Correio Braziliense, n. 21186, 27/05/2021. Política, p. 3

 

PGR insiste em blindar governo

Augusto Fernandes

27/05/2021

 

 

PODER » Procuradoria-Geral da República apresenta recurso no STF para tentar retirar o ministro Alexandre de Moraes da relatoria de ação que atinge o titular do Ministério do Meio Ambiente, Ricardo Salles. Horas depois, magistrado derruba sigilo do processo

Em mais uma investida para tentar proteger o governo devido à investigação sobre a suposta participação do ministro do Meio Ambiente, Ricardo Salles, em um esquema que facilitou a exportação ilegal de madeira para países da Europa e os Estados Unidos, o procurador-geral da República, Augusto Aras, tenta retirar o ministro Alexandre de Moraes, do Supremo Tribunal Federal (STF), da relatoria do inquérito.

Ontem, Moraes negou um pedido assinado pelo vice-procurador-geral da República, Humberto Jacques de Medeiros, para que o caso fosse redistribuído à ministra Cármen Lúcia — relatora de duas notícias-crime que denunciam ação indevida de Salles em prol de empresas exportadoras de madeira —, sob a alegação de incompetência de Moraes para relatar o inquérito.

O magistrado respondeu que os fatos relacionados nas ações relatadas pela ministra "são absolutamente diversos" dos que constam no inquérito sobre o eventual envolvimento do chefe do Meio Ambiente no contrabando de produtos florestais. Além disso, ele frisou que "não há qualquer dúvida" sobre a competência dele para continuar à frente do caso.

Mesmo assim, a Procuradoria-Geral da República (PGR) não desistiu do pedido e recorreu da decisão de Moraes. Jacques de Medeiros encaminhou um ofício ao presidente do STF, Luiz Fux, solicitando uma definição sobre qual ministro deve relatar a investigação ou que ele delegue a decisão ao plenário da Corte.

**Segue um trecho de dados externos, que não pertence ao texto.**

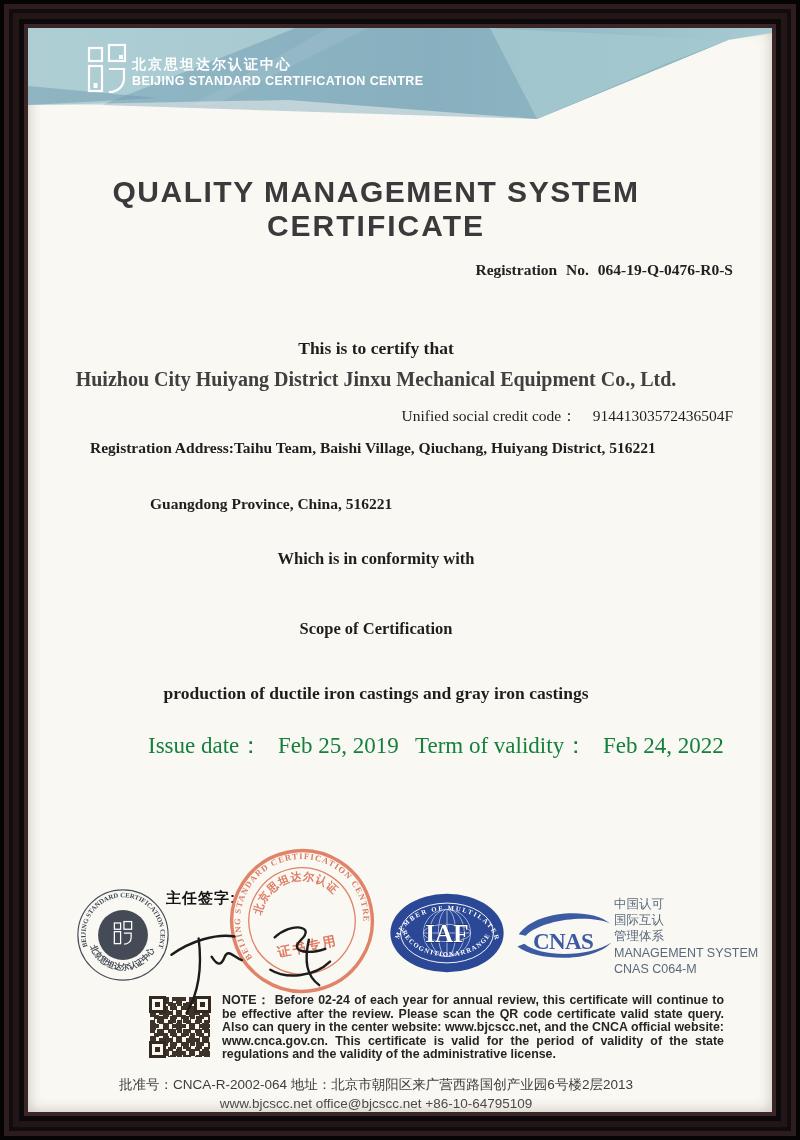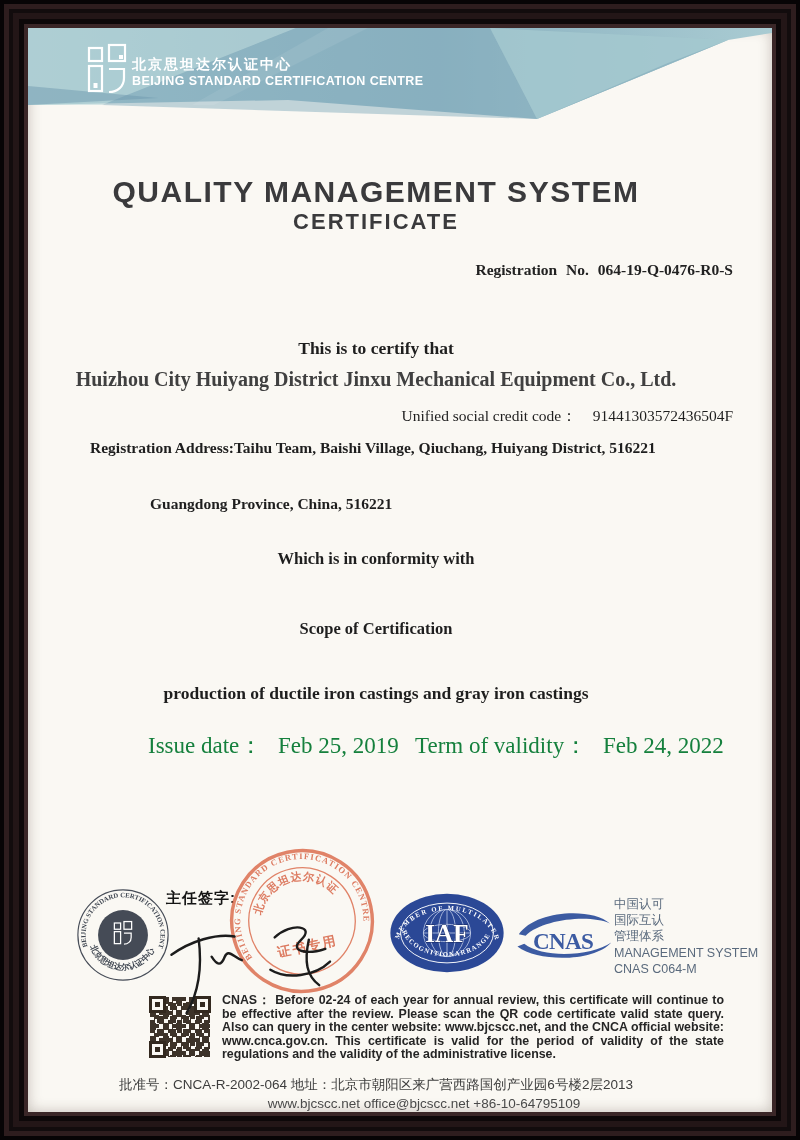--- a/index.html
+++ b/index.html
@@ -26,7 +26,7 @@
   
   .title1{top:147px;font-family:"Liberation Sans",sans-serif;font-weight:bold;font-size:30px;
           color:#3a3a3c;letter-spacing:1.5px;}
-  .title2{top:181px;font-family:"Liberation Sans",sans-serif;font-weight:bold;font-size:22px;
+  .title2{top:181px;font-family:"Liberation Sans",sans-serif;font-weight:bold;font-size:30px;
           color:#3a3a3c;letter-spacing:2px;}
   .regline{top:233px;right:39px;font-size:15.5px;font-weight:bold;color:#222;word-spacing:5px;}
   .certify{top:310px;font-size:17.5px;font-weight:bold;color:#1e1e1e;}

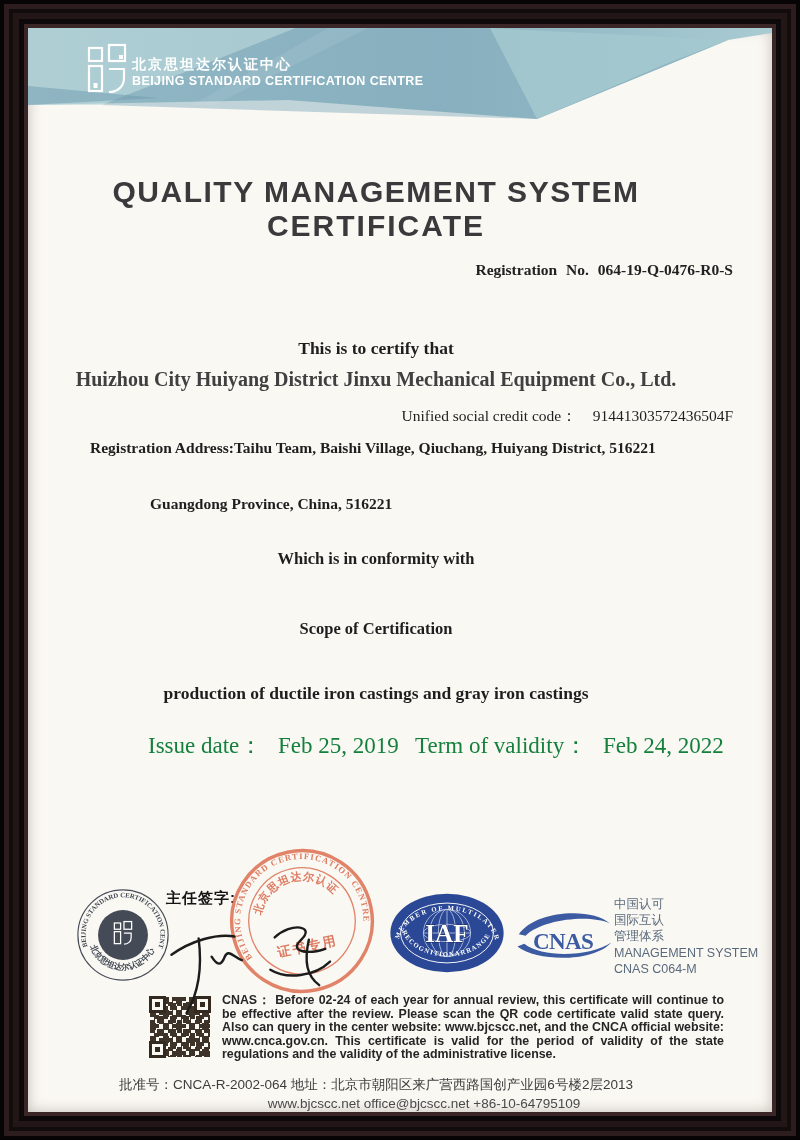--- a/index.html
+++ b/index.html
@@ -231,7 +231,7 @@
   </div>
 
   <div class="abs note">
-    <span>CNAS：</span>
+    <span>NOTE：</span>
     <span>Before 02-24 of each year for annual review, this certificate will continue to be effective after the review. Please scan the QR code certificate valid state query. Also can query in the center website: www.bjcscc.net, and the CNCA official website: www.cnca.gov.cn. This certificate is valid for the period of validity of the state regulations and the validity of the administrative license.</span>
   </div>
 

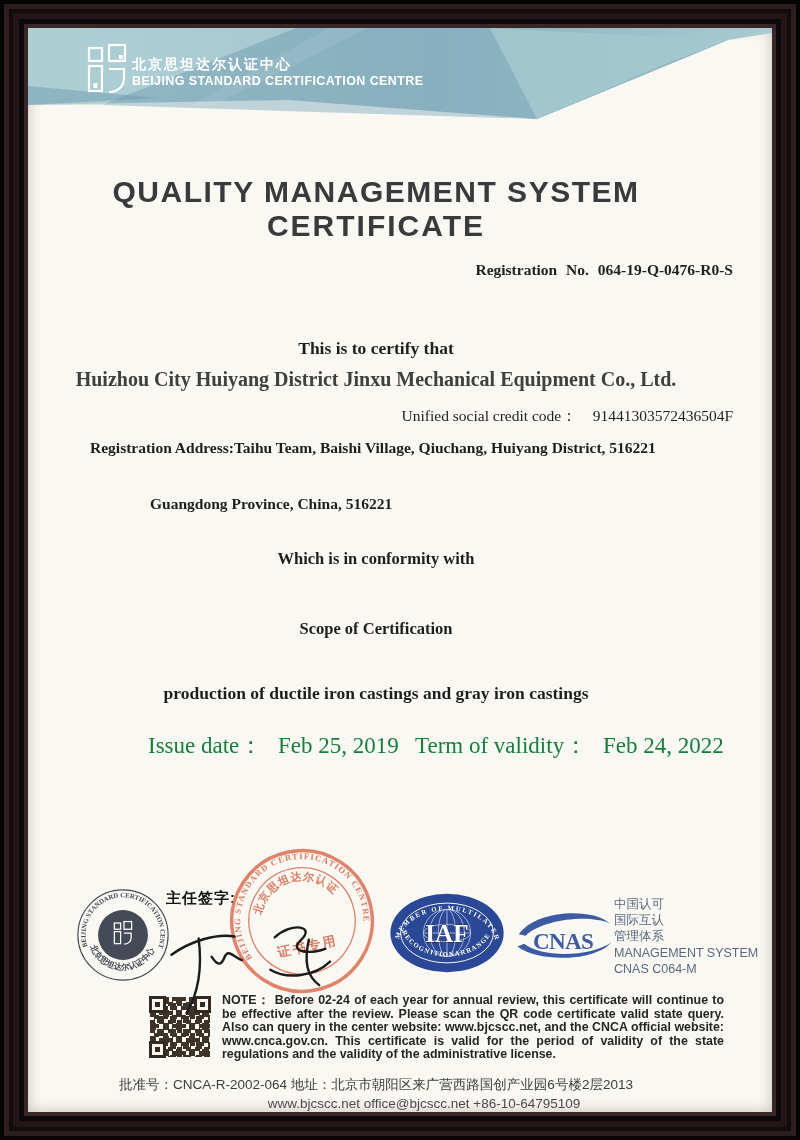--- a/index.html
+++ b/index.html
@@ -66,7 +66,7 @@
   .note{left:194px;top:966px;width:502px;font-family:"Liberation Sans",sans-serif;font-weight:bold;
         font-size:12.4px;line-height:13.6px;color:#252525;text-align:justify;}
   .footer1{top:1048px;font-family:"Liberation Sans",sans-serif;font-size:13.5px;color:#3d3d3d;}
-  .footer2{top:1068px;font-family:"Liberation Sans",sans-serif;font-size:13.5px;color:#4a4a4a;padding-left:48px;}
+  .footer2{top:1068px;font-family:"Liberation Sans",sans-serif;font-size:13.5px;color:#4a4a4a;}
   svg text{font-family:"Liberation Serif",serif;}
 </style>
 </head>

"O Ministério Público Federal recorre para que a dissonância entre titular da ação penal e relator — ou relatores — seja resolvida com precoce preclusão para o curso do feito, com redução de riscos processuais. Conflitos em conflitos, qual os de competência ou jurisdição, reclamam solução pronta e definitiva. Isso é o que aqui se busca", escreveu o vice-procurador-geral da República.
Horas depois da nova iniciativa da PGR, Moraes derrubou o sigilo do processo contra Salles.

Insatisfação
O fato de a PGR ter recorrido ao STF com um pleito tão "peculiar", como definiu Moraes, demonstra a preocupação de Aras com os possíveis desdobramentos da investigação para o governo. No órgão, existe o entendimento de que o procurador-geral da República busca alguma maneira de blindar, sobretudo, o presidente Jair Bolsonaro.

O primeiro ato aconteceu na semana passada, quando Aras externou ao STF a sua insatisfação com o fato de não ter sido avisado previamente pela Corte a respeito da operação da Polícia Federal que cumpriu mandados de busca e apreensão em endereços de Salles e derrubou os sigilos bancário e fiscal do ministro. Em um ofício encaminhado ao Supremo, o PGR solicitou que o Poder Judiciário sempre consulte o MPF antes de decretar medidas cautelares e estabelecer decisões que restrinjam direitos fundamentais dos cidadãos.

Até o momento, pesam contra o governo informações da Polícia Federal repassadas ao STF que denotam "fortes indícios" da participação de Salles no esquema fraudulento, como a anuência do ministro ao pedido de duas empresas exportadoras de madeira para que o Instituto Brasileiro do Meio Ambiente e dos Recursos Naturais Renováveis (Ibama) revogasse uma instrução normativa de 2011, da própria autarquia, que só autorizava o envio de madeira ao exterior mediante autorização do instituto no local da exportação.

Outras possíveis condutas lesivas de Salles foram reveladas num levantamento do Instituto de Estudos Socioeconômicos (Inesc). A partir da análise de 524 atos oficiais assinados pelo ministro ou por órgãos vinculados à pasta, entre janeiro de 2019 e dezembro de 2020, a entidade concluiu que ao menos 124 tinham grau de risco médio, alto ou muito alto para os biomas do país. Segundo o Inesc, percebeu-se um "esforço de desregulamentação do papel de controle dos órgãos ambientais na esfera federal".

O instituto alerta que a maioria das normas possibilitou o enfraquecimento da responsabilização administrativa para punição dos infratores ambientais; da estrutura do Instituto Chico Mendes de Conservação da Biodiversidade (ICMBio) e do seu papel de gestão das unidades de conservação; e da atuação da pasta do Meio Ambiente e o redirecionamento de sua atuação na agenda ambiental.